What you have to do: Would you retype the whole listing verbatim, keeping pictures out of it?

(Provided data begins)

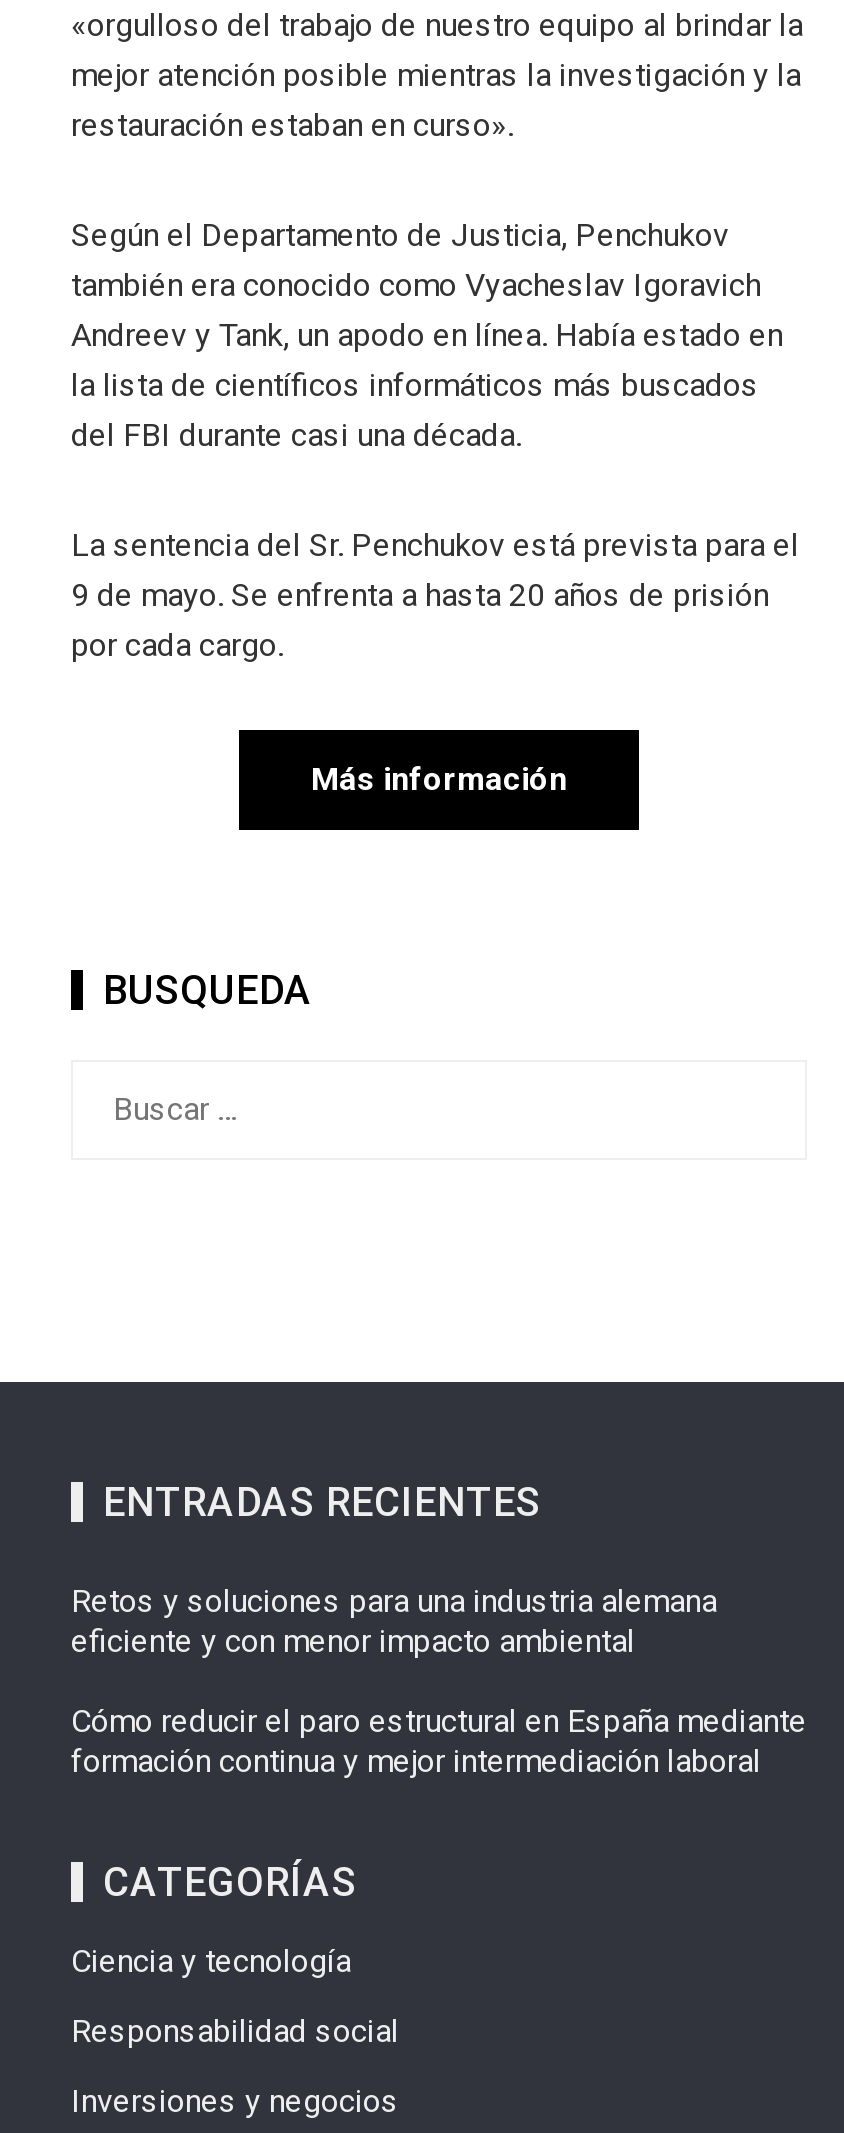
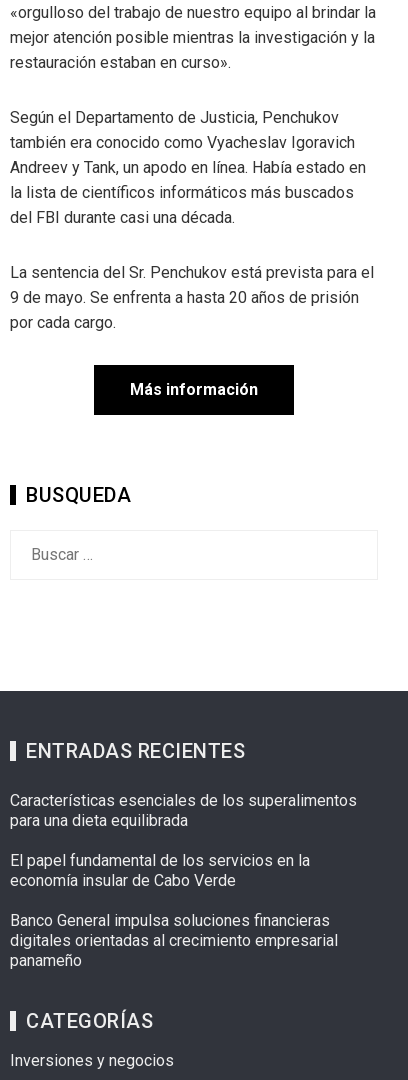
- Retos y soluciones para una industria alemana
- eficiente y con menor impacto ambiental
- Cómo reducir el paro estructural en España mediante
- formación continua y mejor intermediación laboral
+ Características esenciales de los superalimentos
+ para una dieta equilibrada
+ El papel fundamental de los servicios en la
+ economía insular de Cabo Verde
+ Banco General impulsa soluciones financieras
+ digitales orientadas al crecimiento empresarial
+ panameño

moved down: CATEGORÍAS

- Ciencia y tecnología
- Responsabilidad social
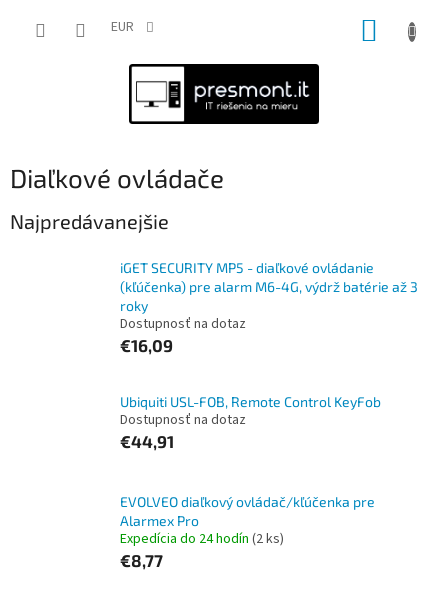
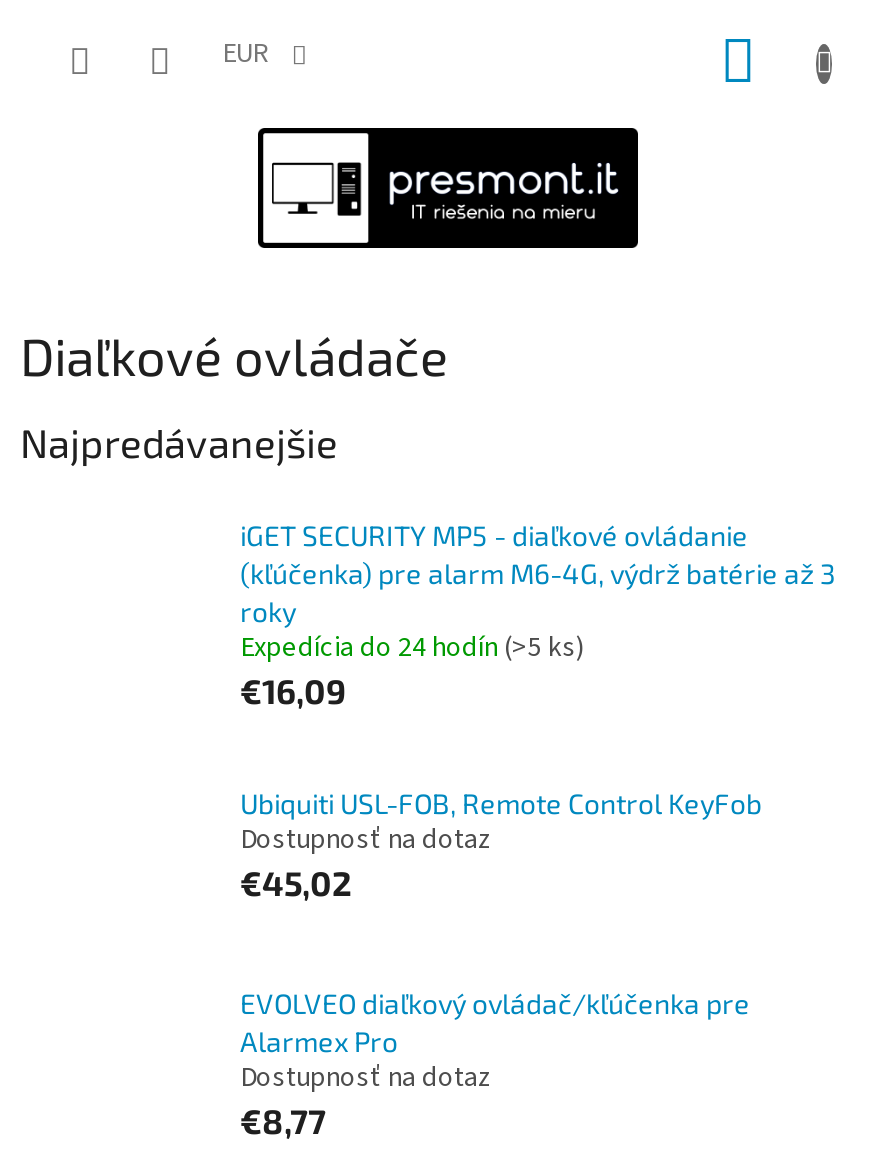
- Dostupnosť na dotaz
+ Expedícia do 24 hodín (>5 ks)

- €44,91
+ €45,02

- Expedícia do 24 hodín (2 ks)
+ Dostupnosť na dotaz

(Provided data ends)

Answer to the problem:
- Retos y soluciones para una industria alemana
- eficiente y con menor impacto ambiental
- Cómo reducir el paro estructural en España mediante
- formación continua y mejor intermediación laboral
+ Características esenciales de los superalimentos
+ para una dieta equilibrada
+ El papel fundamental de los servicios en la
+ economía insular de Cabo Verde
+ Banco General impulsa soluciones financieras
+ digitales orientadas al crecimiento empresarial
+ panameño

moved down: CATEGORÍAS

- Ciencia y tecnología
- Responsabilidad social
- Dostupnosť na dotaz
+ Expedícia do 24 hodín (>5 ks)

- €44,91
+ €45,02

- Expedícia do 24 hodín (2 ks)
+ Dostupnosť na dotaz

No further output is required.